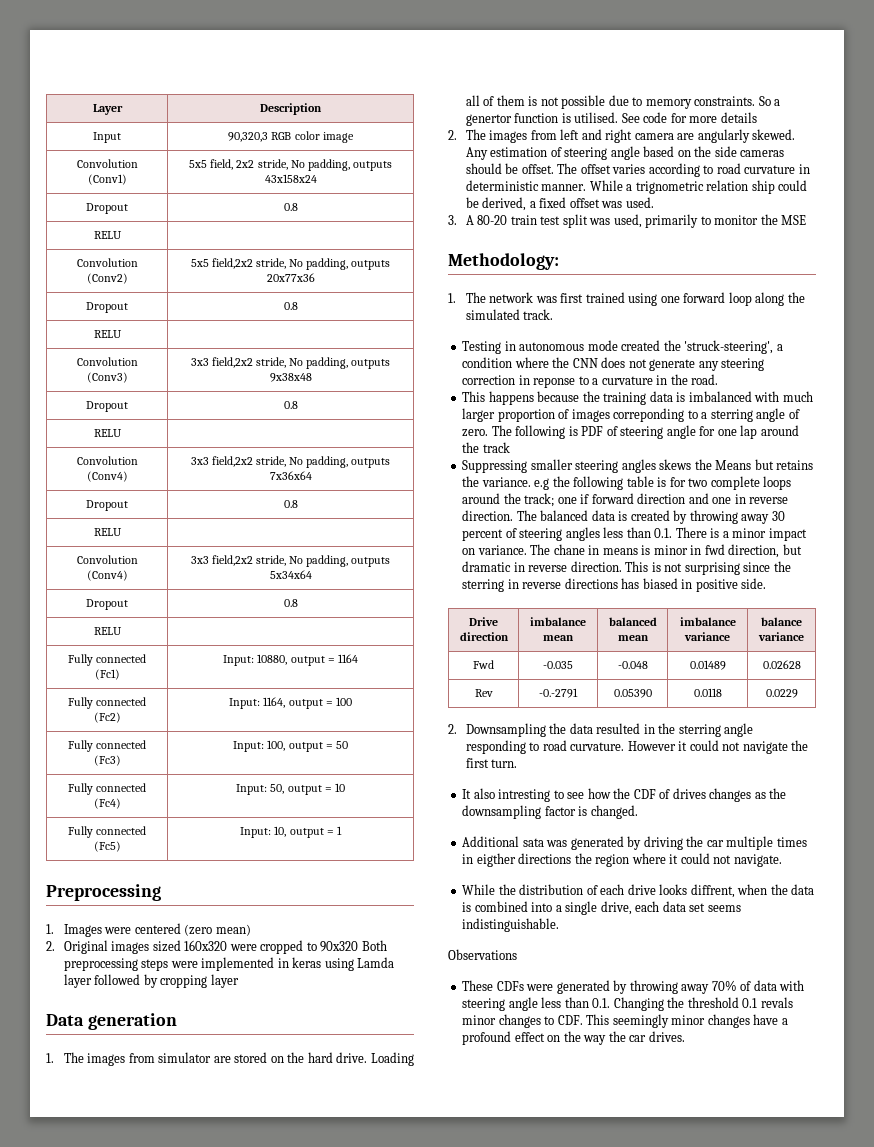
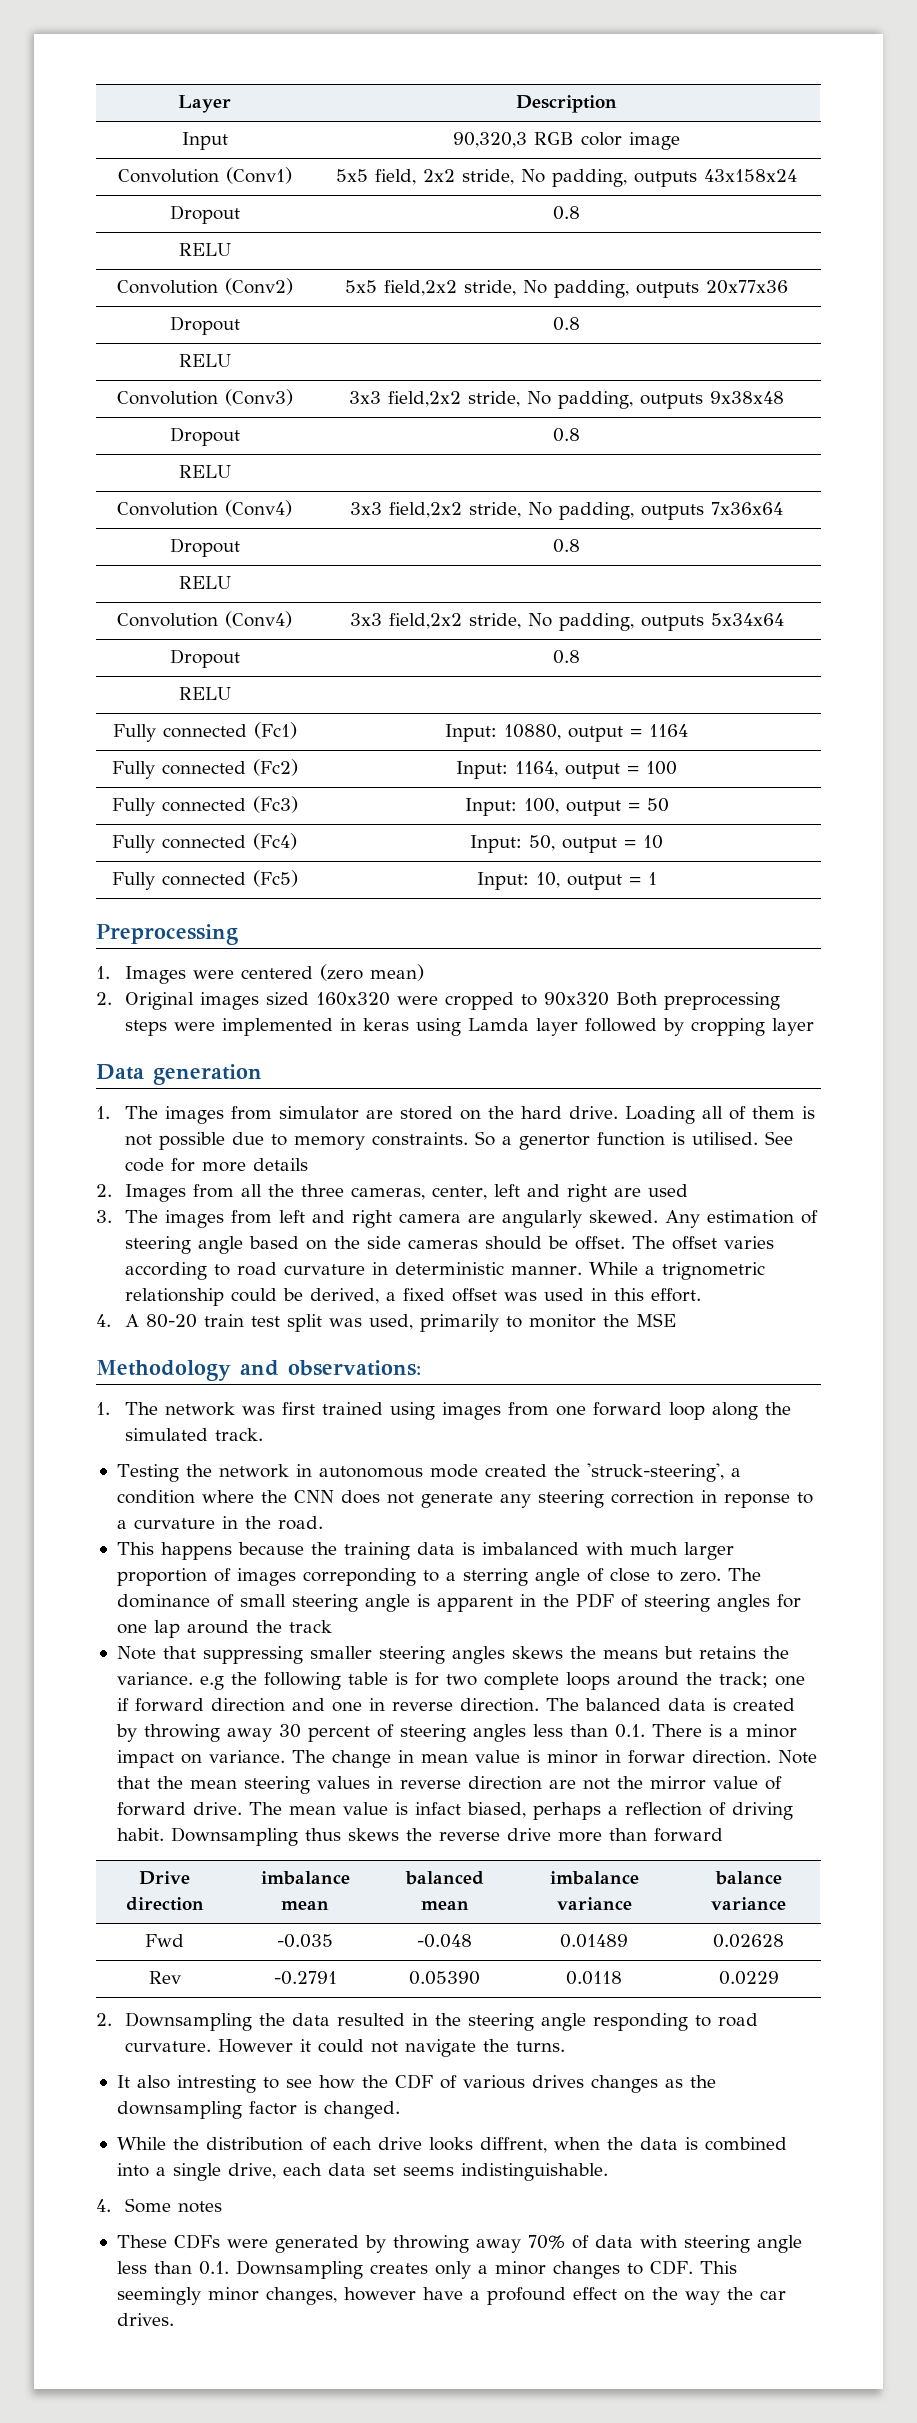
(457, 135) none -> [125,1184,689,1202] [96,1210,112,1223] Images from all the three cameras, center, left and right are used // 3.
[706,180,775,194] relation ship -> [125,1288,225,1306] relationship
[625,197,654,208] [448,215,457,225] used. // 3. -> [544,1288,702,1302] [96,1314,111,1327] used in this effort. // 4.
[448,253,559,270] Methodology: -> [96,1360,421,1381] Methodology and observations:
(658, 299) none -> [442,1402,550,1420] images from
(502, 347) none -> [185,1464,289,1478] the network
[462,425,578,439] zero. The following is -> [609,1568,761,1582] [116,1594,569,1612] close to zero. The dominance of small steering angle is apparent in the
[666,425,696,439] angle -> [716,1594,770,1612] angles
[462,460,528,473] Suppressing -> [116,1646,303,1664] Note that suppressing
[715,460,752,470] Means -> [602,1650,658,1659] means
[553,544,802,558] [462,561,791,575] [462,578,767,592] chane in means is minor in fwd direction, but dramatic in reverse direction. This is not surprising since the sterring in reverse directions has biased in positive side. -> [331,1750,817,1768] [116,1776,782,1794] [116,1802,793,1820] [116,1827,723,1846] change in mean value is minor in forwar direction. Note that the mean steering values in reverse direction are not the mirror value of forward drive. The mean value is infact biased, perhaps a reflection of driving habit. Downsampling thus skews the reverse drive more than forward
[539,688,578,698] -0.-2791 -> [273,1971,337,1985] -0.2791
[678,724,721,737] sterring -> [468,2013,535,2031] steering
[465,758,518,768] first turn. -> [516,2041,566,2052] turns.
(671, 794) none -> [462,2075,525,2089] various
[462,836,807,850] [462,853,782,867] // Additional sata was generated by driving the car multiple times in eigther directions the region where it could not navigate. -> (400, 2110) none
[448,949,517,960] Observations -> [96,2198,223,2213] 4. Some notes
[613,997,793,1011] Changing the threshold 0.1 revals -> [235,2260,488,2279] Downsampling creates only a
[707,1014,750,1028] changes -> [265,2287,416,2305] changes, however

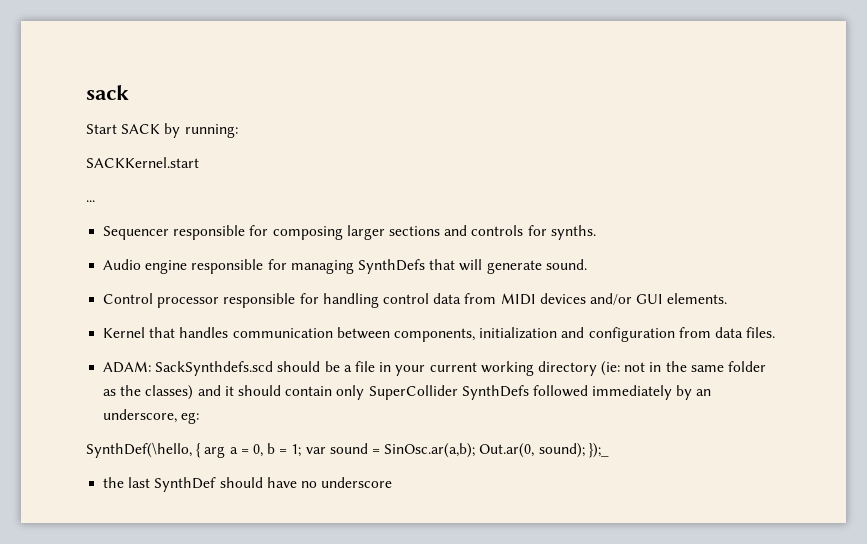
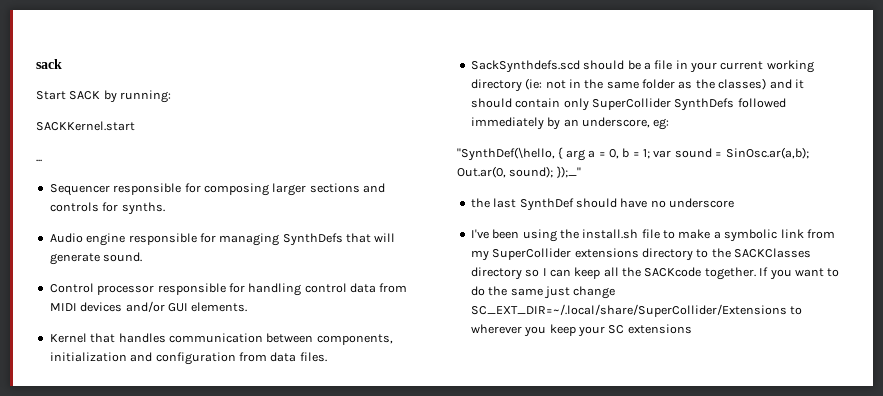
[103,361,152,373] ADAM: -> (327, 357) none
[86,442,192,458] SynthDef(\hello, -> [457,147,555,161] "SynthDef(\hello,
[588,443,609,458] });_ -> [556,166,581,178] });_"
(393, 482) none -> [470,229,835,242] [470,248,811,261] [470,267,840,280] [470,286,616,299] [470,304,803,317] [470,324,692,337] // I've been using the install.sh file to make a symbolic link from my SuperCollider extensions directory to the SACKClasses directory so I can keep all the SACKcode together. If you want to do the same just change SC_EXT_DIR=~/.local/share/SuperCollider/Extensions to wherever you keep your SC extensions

**Instructions to follow**
Return word for word the lines above from the line with "[666,425,696,439] angle ->" to the line with "[715,460,752,470] Means ->", including both and leaving out all others.

**Answer to the exercise**
[666,425,696,439] angle -> [716,1594,770,1612] angles
[462,460,528,473] Suppressing -> [116,1646,303,1664] Note that suppressing
[715,460,752,470] Means -> [602,1650,658,1659] means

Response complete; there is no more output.